Please set down, exactly, the line with "[1054,187,1135,201] like below: ->" and all lines that follow it through the end of the records below.
STUDY MATERIAL Start Marker
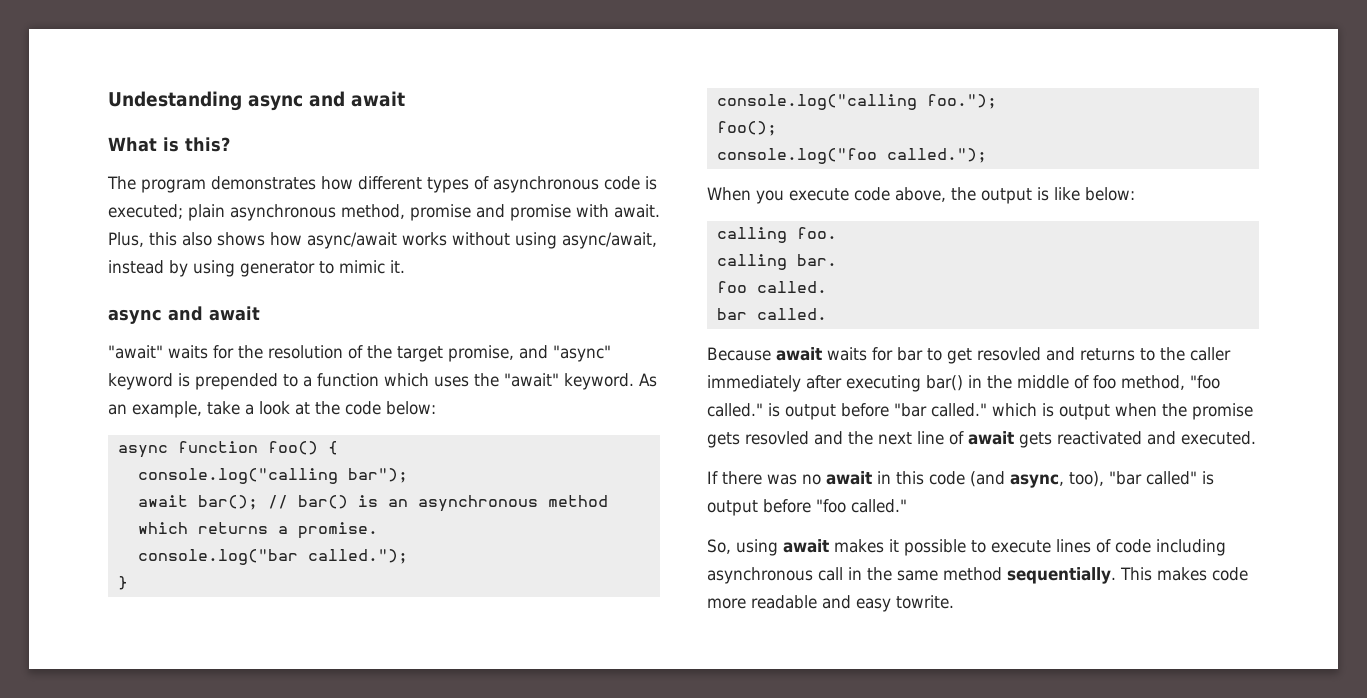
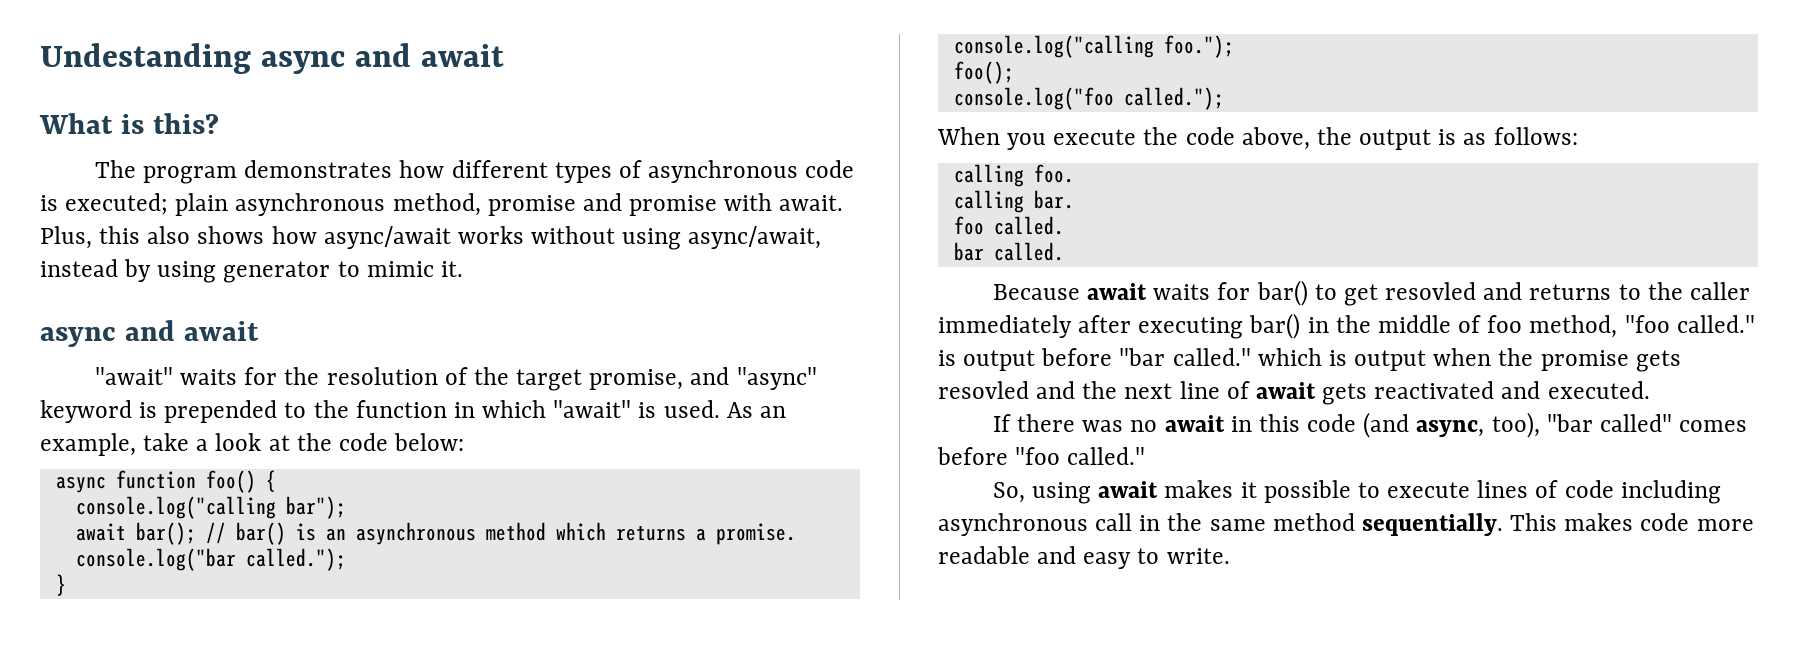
[303,373,634,390] a function which uses the "await" keyword. -> [313,400,720,418] the function in which "await" is used.
(849, 194) none -> [1143,127,1179,145] the
[1054,187,1135,201] like below: -> [1463,127,1578,145] as follows:
[897,347,923,361] bar -> [1256,280,1308,306] bar()
[1202,471,1214,485] [707,500,758,516] is output -> [1678,420,1747,432] comes
[896,595,954,609] towrite. -> [1137,548,1230,564] to write.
STUDY MATERIAL End Marker
EXERCISE RESPONSE
[1054,187,1135,201] like below: -> [1463,127,1578,145] as follows:
[897,347,923,361] bar -> [1256,280,1308,306] bar()
[1202,471,1214,485] [707,500,758,516] is output -> [1678,420,1747,432] comes
[896,595,954,609] towrite. -> [1137,548,1230,564] to write.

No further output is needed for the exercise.